### DATA SUPPLIED
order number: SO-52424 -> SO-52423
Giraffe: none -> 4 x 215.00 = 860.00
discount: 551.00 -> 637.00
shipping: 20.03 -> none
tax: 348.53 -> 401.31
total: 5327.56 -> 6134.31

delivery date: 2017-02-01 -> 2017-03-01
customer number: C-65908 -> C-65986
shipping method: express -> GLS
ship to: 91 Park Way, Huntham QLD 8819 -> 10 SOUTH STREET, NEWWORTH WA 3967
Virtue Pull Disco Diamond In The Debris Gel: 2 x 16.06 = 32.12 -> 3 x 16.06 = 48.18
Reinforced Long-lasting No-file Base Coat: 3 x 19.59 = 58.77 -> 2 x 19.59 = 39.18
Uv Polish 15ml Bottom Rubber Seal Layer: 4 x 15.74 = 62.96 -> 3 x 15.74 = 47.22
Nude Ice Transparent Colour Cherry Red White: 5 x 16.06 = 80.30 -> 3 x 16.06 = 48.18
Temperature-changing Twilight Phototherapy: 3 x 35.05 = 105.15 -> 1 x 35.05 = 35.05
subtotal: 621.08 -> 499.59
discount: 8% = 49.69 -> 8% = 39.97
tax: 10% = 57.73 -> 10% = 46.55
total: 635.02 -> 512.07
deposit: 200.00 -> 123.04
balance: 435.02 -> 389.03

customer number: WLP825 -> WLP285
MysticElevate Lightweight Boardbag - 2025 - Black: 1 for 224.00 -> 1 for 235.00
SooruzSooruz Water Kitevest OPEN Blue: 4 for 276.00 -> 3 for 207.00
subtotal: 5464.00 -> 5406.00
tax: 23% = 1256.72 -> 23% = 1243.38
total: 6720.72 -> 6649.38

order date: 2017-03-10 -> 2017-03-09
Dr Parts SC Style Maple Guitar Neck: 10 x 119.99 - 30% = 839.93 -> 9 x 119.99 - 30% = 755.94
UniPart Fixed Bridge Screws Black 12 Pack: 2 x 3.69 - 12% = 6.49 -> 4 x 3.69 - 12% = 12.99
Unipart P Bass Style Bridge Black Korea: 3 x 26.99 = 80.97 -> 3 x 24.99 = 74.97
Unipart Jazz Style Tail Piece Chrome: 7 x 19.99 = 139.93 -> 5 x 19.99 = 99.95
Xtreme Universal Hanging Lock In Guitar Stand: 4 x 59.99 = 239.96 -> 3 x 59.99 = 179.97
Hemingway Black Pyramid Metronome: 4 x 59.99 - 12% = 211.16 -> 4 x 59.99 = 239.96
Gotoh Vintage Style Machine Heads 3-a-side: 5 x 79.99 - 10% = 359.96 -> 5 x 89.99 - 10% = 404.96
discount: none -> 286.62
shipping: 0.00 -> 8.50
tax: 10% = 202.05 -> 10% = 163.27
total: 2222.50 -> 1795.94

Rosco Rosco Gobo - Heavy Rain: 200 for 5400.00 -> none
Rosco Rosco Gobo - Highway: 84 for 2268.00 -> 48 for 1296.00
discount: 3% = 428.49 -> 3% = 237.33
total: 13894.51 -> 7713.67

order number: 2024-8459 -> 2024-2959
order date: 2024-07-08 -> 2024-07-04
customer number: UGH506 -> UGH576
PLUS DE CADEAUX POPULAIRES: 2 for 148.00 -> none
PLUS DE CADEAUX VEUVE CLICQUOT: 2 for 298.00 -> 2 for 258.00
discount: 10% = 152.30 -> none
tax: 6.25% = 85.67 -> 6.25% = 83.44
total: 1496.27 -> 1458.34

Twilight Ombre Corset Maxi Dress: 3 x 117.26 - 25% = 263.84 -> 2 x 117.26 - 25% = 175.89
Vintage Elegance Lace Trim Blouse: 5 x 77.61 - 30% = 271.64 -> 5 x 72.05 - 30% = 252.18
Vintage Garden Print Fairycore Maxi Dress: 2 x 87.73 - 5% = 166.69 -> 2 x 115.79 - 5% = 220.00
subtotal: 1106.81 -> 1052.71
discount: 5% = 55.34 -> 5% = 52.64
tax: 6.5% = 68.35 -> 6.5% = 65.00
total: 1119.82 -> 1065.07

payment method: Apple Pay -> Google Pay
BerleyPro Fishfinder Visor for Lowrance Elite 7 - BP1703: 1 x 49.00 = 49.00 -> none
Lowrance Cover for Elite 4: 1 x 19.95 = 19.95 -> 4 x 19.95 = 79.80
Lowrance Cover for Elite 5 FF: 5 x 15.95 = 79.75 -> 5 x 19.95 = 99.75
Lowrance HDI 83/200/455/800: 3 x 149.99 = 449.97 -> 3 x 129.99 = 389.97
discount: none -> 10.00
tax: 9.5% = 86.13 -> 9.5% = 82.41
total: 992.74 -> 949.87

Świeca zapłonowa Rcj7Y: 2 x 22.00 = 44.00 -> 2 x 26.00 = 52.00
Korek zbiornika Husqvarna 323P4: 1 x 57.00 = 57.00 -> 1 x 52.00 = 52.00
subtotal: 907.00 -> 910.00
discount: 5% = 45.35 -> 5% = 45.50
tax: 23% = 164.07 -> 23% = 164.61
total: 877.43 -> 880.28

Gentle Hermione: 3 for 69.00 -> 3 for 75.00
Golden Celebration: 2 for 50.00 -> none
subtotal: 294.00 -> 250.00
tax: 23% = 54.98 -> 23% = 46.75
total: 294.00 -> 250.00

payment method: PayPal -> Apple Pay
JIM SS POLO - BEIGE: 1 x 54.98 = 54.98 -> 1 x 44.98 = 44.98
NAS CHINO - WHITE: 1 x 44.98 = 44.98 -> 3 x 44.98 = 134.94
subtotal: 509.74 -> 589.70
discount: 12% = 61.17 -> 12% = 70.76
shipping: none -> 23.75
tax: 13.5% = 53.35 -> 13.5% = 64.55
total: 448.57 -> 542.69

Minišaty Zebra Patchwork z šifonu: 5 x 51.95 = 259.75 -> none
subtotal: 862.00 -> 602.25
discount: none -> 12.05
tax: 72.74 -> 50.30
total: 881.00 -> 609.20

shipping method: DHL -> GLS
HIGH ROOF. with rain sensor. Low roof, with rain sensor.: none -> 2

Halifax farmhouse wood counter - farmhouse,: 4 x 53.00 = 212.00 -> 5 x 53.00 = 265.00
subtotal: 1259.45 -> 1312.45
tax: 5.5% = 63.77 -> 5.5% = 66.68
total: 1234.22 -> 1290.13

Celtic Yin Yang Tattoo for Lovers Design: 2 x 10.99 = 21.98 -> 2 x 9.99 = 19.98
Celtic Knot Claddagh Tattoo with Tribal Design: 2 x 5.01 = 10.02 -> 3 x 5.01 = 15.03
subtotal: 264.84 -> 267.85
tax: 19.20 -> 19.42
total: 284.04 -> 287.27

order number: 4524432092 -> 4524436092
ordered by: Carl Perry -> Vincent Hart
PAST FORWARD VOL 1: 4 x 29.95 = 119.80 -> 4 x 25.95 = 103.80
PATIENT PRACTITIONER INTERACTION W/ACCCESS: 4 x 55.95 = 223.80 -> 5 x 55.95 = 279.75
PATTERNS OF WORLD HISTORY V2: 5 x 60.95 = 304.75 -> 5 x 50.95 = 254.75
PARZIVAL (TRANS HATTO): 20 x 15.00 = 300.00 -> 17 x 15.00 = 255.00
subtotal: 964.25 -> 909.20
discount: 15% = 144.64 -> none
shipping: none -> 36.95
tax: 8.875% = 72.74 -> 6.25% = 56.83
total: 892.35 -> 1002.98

### WHAT TO PRODUCE
Reprint the entire listing exactly.

### EXERCISE SOLUTION
order number: SO-52424 -> SO-52423
Giraffe: none -> 4 x 215.00 = 860.00
discount: 551.00 -> 637.00
shipping: 20.03 -> none
tax: 348.53 -> 401.31
total: 5327.56 -> 6134.31

delivery date: 2017-02-01 -> 2017-03-01
customer number: C-65908 -> C-65986
shipping method: express -> GLS
ship to: 91 Park Way, Huntham QLD 8819 -> 10 SOUTH STREET, NEWWORTH WA 3967
Virtue Pull Disco Diamond In The Debris Gel: 2 x 16.06 = 32.12 -> 3 x 16.06 = 48.18
Reinforced Long-lasting No-file Base Coat: 3 x 19.59 = 58.77 -> 2 x 19.59 = 39.18
Uv Polish 15ml Bottom Rubber Seal Layer: 4 x 15.74 = 62.96 -> 3 x 15.74 = 47.22
Nude Ice Transparent Colour Cherry Red White: 5 x 16.06 = 80.30 -> 3 x 16.06 = 48.18
Temperature-changing Twilight Phototherapy: 3 x 35.05 = 105.15 -> 1 x 35.05 = 35.05
subtotal: 621.08 -> 499.59
discount: 8% = 49.69 -> 8% = 39.97
tax: 10% = 57.73 -> 10% = 46.55
total: 635.02 -> 512.07
deposit: 200.00 -> 123.04
balance: 435.02 -> 389.03

customer number: WLP825 -> WLP285
MysticElevate Lightweight Boardbag - 2025 - Black: 1 for 224.00 -> 1 for 235.00
SooruzSooruz Water Kitevest OPEN Blue: 4 for 276.00 -> 3 for 207.00
subtotal: 5464.00 -> 5406.00
tax: 23% = 1256.72 -> 23% = 1243.38
total: 6720.72 -> 6649.38

order date: 2017-03-10 -> 2017-03-09
Dr Parts SC Style Maple Guitar Neck: 10 x 119.99 - 30% = 839.93 -> 9 x 119.99 - 30% = 755.94
UniPart Fixed Bridge Screws Black 12 Pack: 2 x 3.69 - 12% = 6.49 -> 4 x 3.69 - 12% = 12.99
Unipart P Bass Style Bridge Black Korea: 3 x 26.99 = 80.97 -> 3 x 24.99 = 74.97
Unipart Jazz Style Tail Piece Chrome: 7 x 19.99 = 139.93 -> 5 x 19.99 = 99.95
Xtreme Universal Hanging Lock In Guitar Stand: 4 x 59.99 = 239.96 -> 3 x 59.99 = 179.97
Hemingway Black Pyramid Metronome: 4 x 59.99 - 12% = 211.16 -> 4 x 59.99 = 239.96
Gotoh Vintage Style Machine Heads 3-a-side: 5 x 79.99 - 10% = 359.96 -> 5 x 89.99 - 10% = 404.96
discount: none -> 286.62
shipping: 0.00 -> 8.50
tax: 10% = 202.05 -> 10% = 163.27
total: 2222.50 -> 1795.94

Rosco Rosco Gobo - Heavy Rain: 200 for 5400.00 -> none
Rosco Rosco Gobo - Highway: 84 for 2268.00 -> 48 for 1296.00
discount: 3% = 428.49 -> 3% = 237.33
total: 13894.51 -> 7713.67

order number: 2024-8459 -> 2024-2959
order date: 2024-07-08 -> 2024-07-04
customer number: UGH506 -> UGH576
PLUS DE CADEAUX POPULAIRES: 2 for 148.00 -> none
PLUS DE CADEAUX VEUVE CLICQUOT: 2 for 298.00 -> 2 for 258.00
discount: 10% = 152.30 -> none
tax: 6.25% = 85.67 -> 6.25% = 83.44
total: 1496.27 -> 1458.34

Twilight Ombre Corset Maxi Dress: 3 x 117.26 - 25% = 263.84 -> 2 x 117.26 - 25% = 175.89
Vintage Elegance Lace Trim Blouse: 5 x 77.61 - 30% = 271.64 -> 5 x 72.05 - 30% = 252.18
Vintage Garden Print Fairycore Maxi Dress: 2 x 87.73 - 5% = 166.69 -> 2 x 115.79 - 5% = 220.00
subtotal: 1106.81 -> 1052.71
discount: 5% = 55.34 -> 5% = 52.64
tax: 6.5% = 68.35 -> 6.5% = 65.00
total: 1119.82 -> 1065.07

payment method: Apple Pay -> Google Pay
BerleyPro Fishfinder Visor for Lowrance Elite 7 - BP1703: 1 x 49.00 = 49.00 -> none
Lowrance Cover for Elite 4: 1 x 19.95 = 19.95 -> 4 x 19.95 = 79.80
Lowrance Cover for Elite 5 FF: 5 x 15.95 = 79.75 -> 5 x 19.95 = 99.75
Lowrance HDI 83/200/455/800: 3 x 149.99 = 449.97 -> 3 x 129.99 = 389.97
discount: none -> 10.00
tax: 9.5% = 86.13 -> 9.5% = 82.41
total: 992.74 -> 949.87

Świeca zapłonowa Rcj7Y: 2 x 22.00 = 44.00 -> 2 x 26.00 = 52.00
Korek zbiornika Husqvarna 323P4: 1 x 57.00 = 57.00 -> 1 x 52.00 = 52.00
subtotal: 907.00 -> 910.00
discount: 5% = 45.35 -> 5% = 45.50
tax: 23% = 164.07 -> 23% = 164.61
total: 877.43 -> 880.28

Gentle Hermione: 3 for 69.00 -> 3 for 75.00
Golden Celebration: 2 for 50.00 -> none
subtotal: 294.00 -> 250.00
tax: 23% = 54.98 -> 23% = 46.75
total: 294.00 -> 250.00

payment method: PayPal -> Apple Pay
JIM SS POLO - BEIGE: 1 x 54.98 = 54.98 -> 1 x 44.98 = 44.98
NAS CHINO - WHITE: 1 x 44.98 = 44.98 -> 3 x 44.98 = 134.94
subtotal: 509.74 -> 589.70
discount: 12% = 61.17 -> 12% = 70.76
shipping: none -> 23.75
tax: 13.5% = 53.35 -> 13.5% = 64.55
total: 448.57 -> 542.69

Minišaty Zebra Patchwork z šifonu: 5 x 51.95 = 259.75 -> none
subtotal: 862.00 -> 602.25
discount: none -> 12.05
tax: 72.74 -> 50.30
total: 881.00 -> 609.20

shipping method: DHL -> GLS
HIGH ROOF. with rain sensor. Low roof, with rain sensor.: none -> 2

Halifax farmhouse wood counter - farmhouse,: 4 x 53.00 = 212.00 -> 5 x 53.00 = 265.00
subtotal: 1259.45 -> 1312.45
tax: 5.5% = 63.77 -> 5.5% = 66.68
total: 1234.22 -> 1290.13

Celtic Yin Yang Tattoo for Lovers Design: 2 x 10.99 = 21.98 -> 2 x 9.99 = 19.98
Celtic Knot Claddagh Tattoo with Tribal Design: 2 x 5.01 = 10.02 -> 3 x 5.01 = 15.03
subtotal: 264.84 -> 267.85
tax: 19.20 -> 19.42
total: 284.04 -> 287.27

order number: 4524432092 -> 4524436092
ordered by: Carl Perry -> Vincent Hart
PAST FORWARD VOL 1: 4 x 29.95 = 119.80 -> 4 x 25.95 = 103.80
PATIENT PRACTITIONER INTERACTION W/ACCCESS: 4 x 55.95 = 223.80 -> 5 x 55.95 = 279.75
PATTERNS OF WORLD HISTORY V2: 5 x 60.95 = 304.75 -> 5 x 50.95 = 254.75
PARZIVAL (TRANS HATTO): 20 x 15.00 = 300.00 -> 17 x 15.00 = 255.00
subtotal: 964.25 -> 909.20
discount: 15% = 144.64 -> none
shipping: none -> 36.95
tax: 8.875% = 72.74 -> 6.25% = 56.83
total: 892.35 -> 1002.98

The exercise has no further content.